Bereiten Sie zunächst ein organoides Kulturmedium vor, das 10 mikromolare Y-27632 und 2,5 mikromolare CHIR-99021 enthält. Nachdem Sie das ECM auf den Gut-on-a-Chip aufgetragen haben, trennen Sie den Auslassschlauch vom oberen Mikrokanal, während Sie den Bypass-Schlauch des oberen Mikrokanals offen lassen. Sichern Sie mit einer Binderklammer sowohl den Einlass als auch den Auslass des unteren Mikrokanals.
Geben Sie mit einer P100-Mikropipette 20 Mikroliter der Zellsuspension in das Auslassloch des oberen Mikrokanals. Befestigen Sie den Bypass- und Einlassschlauch des oberen Mikrokanals mit Binderclips. Befestigen Sie den Auslassschlauch wieder an der Auslassöffnung des oberen Mikrokanals und stellen Sie sicher, dass der Schlauch während des gesamten Prozesses offen bleibt.
Sobald dies erledigt ist, befestigen Sie den Auslassschlauch des oberen Mikrokanals nach und nach mit einer Bindeklammer. Überprüfen Sie dann unter dem Mikroskop, ob die Zellen gleichmäßig über den oberen Mikrokanal verteilt sind. Stellen Sie das Gut-on-a-Chip-Gerät und einen befeuchteten Kohlendioxid-Inkubator auf 37 Grad Celsius.
Verbinden Sie die Spritze, die am oberen Mikrokanal des Chips befestigt ist, mit einer Spritzenpumpe, die sich in einem Inkubator befindet. Stellen Sie die Durchflussmenge auf 30 Mikroliter pro Stunde ein und starten Sie den kontinuierlichen Durchfluss des Sitzmediums für den oberen Mikrokanal. Lassen Sie während dieser Zeit den unteren Mikrokanal eingespannt.
Ersetzen Sie das Medium am Tag nach dem Setzen durch ein organoides Nährmedium, das nur A-83-01 enthält. Sobald die Monoschicht für den oberen Mikrokanal etabliert ist, wird der kontinuierliche Sitzmittelfluss zum unteren Mikrokanal eingeleitet. Als nächstes wird Organoid-Kulturmedium sowohl in den oberen als auch in den unteren Mikrokanal eingebracht, um die Entwicklung der dreidimensionalen Morphogenese im Chip einzuleiten.
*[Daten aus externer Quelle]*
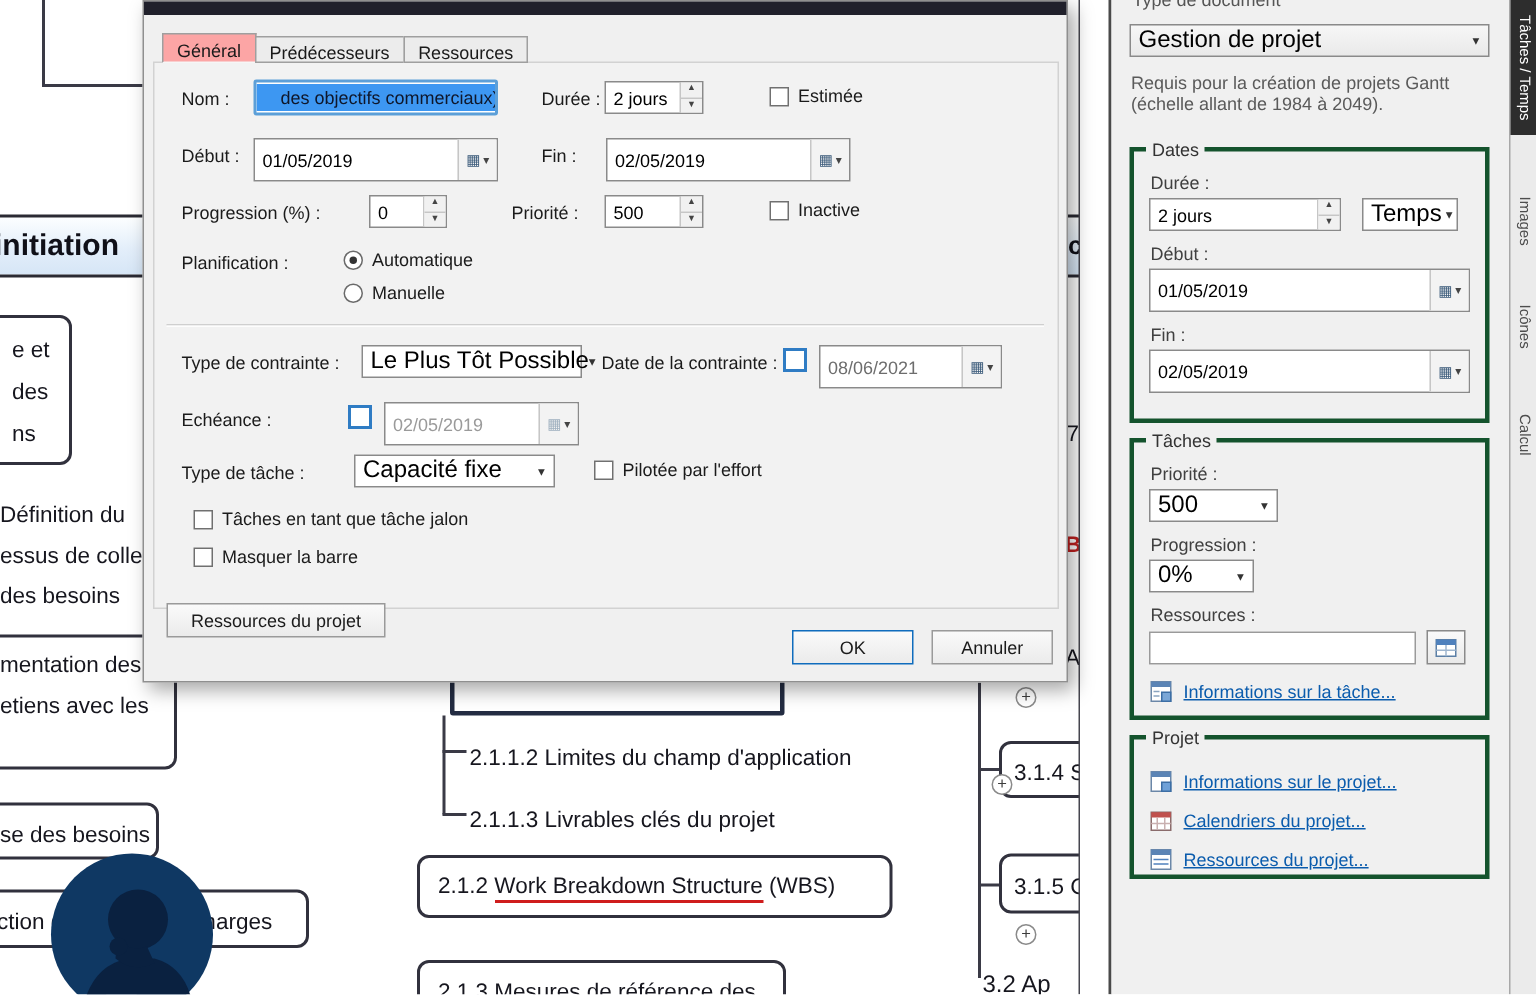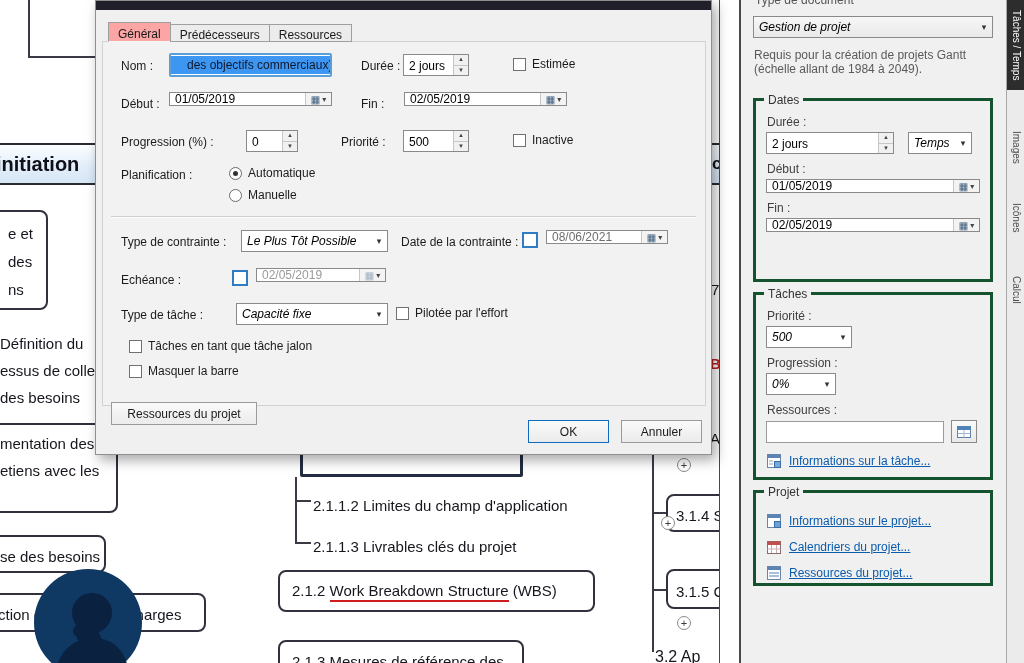--- a/index.html
+++ b/index.html
@@ -56,7 +56,7 @@
   .gray .val { color:#9a9a9a; }
   .gray .calbtn .ci { color:#9fb0bf; }
   .combo { height:22px; align-items:center; }
-  .combo .val { flex:1; font-size:12px; padding-left:5px; white-space:nowrap;font-style:italic; }
+  .combo .val { flex:1; font-size:16px; padding-left:5px; white-space:nowrap; }
   .combo .cc { width:16px; text-align:center; font-size:9px; color:#333; }
 
   #nom-field { position:absolute; left:73px; top:52px; width:163px; height:24px; background:#fff;

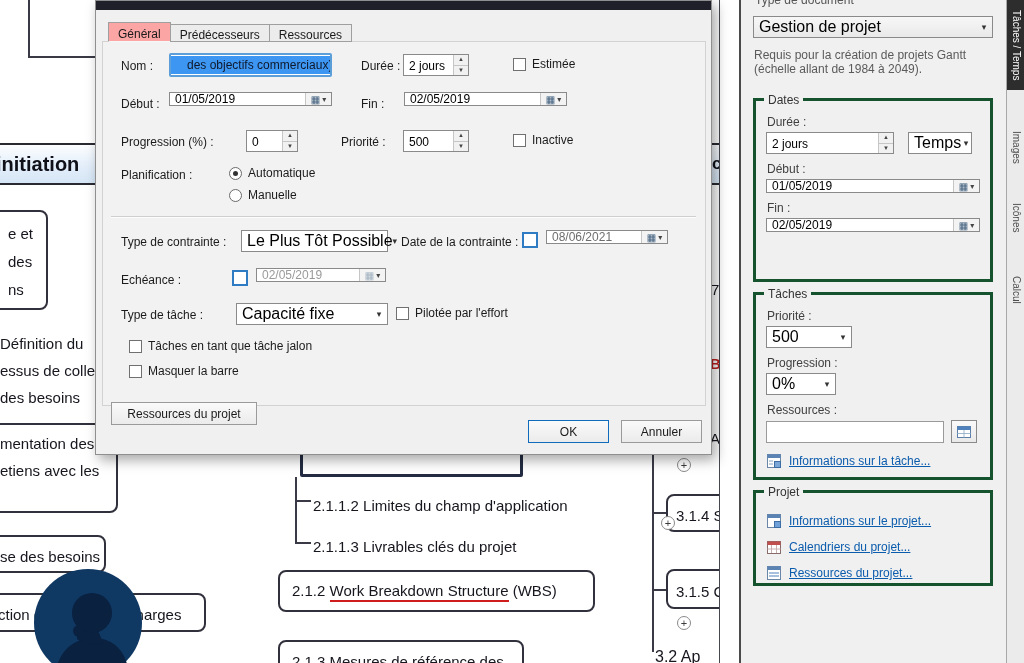--- a/index.html
+++ b/index.html
@@ -47,7 +47,7 @@
   .spin .btns { width:15px; display:flex; flex-direction:column; border-left:1px solid #c6c6c6; }
   .spin .btns span { flex:1; font-size:6px; line-height:9px; text-align:center; color:#444; background:#f1f1f1; }
   .spin .btns span + span { border-top:1px solid #c6c6c6; }
-  .datef { height:14px; align-items:center; }
+  .datef { height:29px; align-items:center; }
   .datef .val { flex:1; font-size:12px; padding-left:5px; white-space:nowrap; }
   .datef .calbtn { width:26px; height:100%; display:flex; align-items:center; justify-content:center;
                    gap:2px; background:#f3f3f3; border-left:1px solid #c6c6c6; }

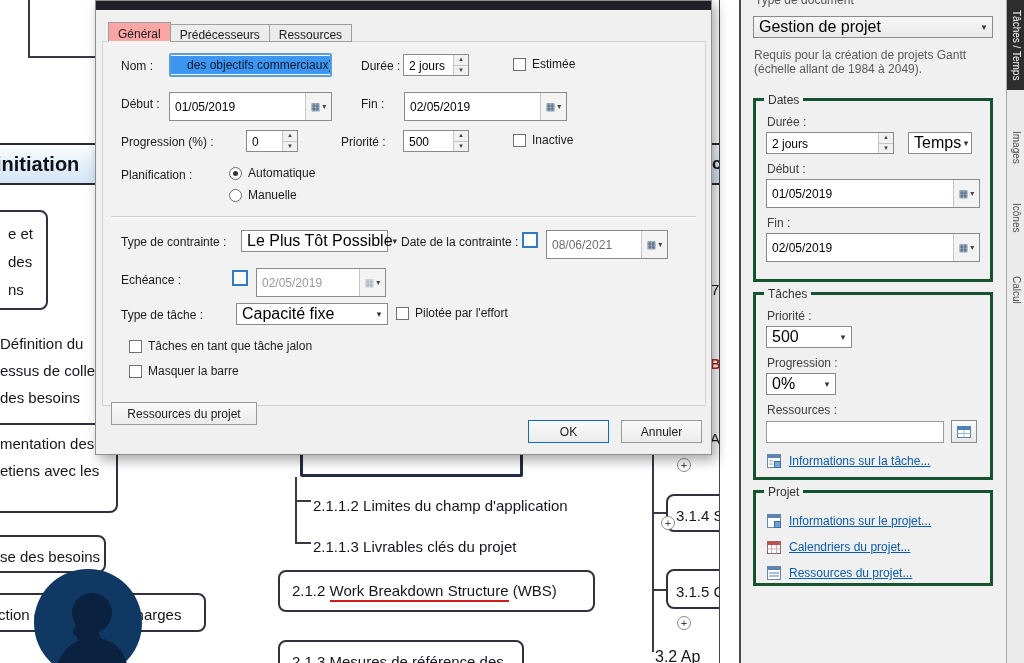--- a/index.html
+++ b/index.html
@@ -288,7 +288,7 @@
     </div>
 
     <div class="lbl" style="left:25px;top:307px">Type de tâche :</div>
-    <div class="combo abs" style="left:140px;top:302px;width:152px">
+    <div class="combo abs" style="left:140px;top:302px;width:134px">
       <span class="val">Capacité fixe</span>
       <span class="cc">▾</span>
     </div>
Erhöhen Sie die Durchflussrate auf 50 Mikroliter pro Stunde, um eine reine Spannung von 0,02 Diner pro Quadratzentimeter im Gut-on-a-Chip-Design zu erreichen. Unter Verwendung eines computergesteuerten Bioreaktors werden die auf einem Gut-on-a-Chip-Gerät kultivierten Zellen zwei bis drei Tage lang mit einer zyklischen Spannung von 10 % und einer Frequenz von 0,15 Hertz behandelt, um eine dreidimensionale Morphogenese zu ermitteln. Nach sechs bis neun Tagen mit mittlerem Durchfluss wurde eine gelegentliche Häufung der dreidimensionalen Morphogenese von intestinalen Epithelzellen des Hundes im gesamten Mikrokanal beobachtet.
Die Immunfluoreszenzfärbung untersuchte die dreidimensionale Struktur von Organoid-abgeleiteten Monoschichten und zottenartigen Strukturen in mikrofluidischen Chips. Die mit TEER gemessene intestinale Barrierefunktion zeigte am fünften Tag der Kultur stabile TEER-Werte.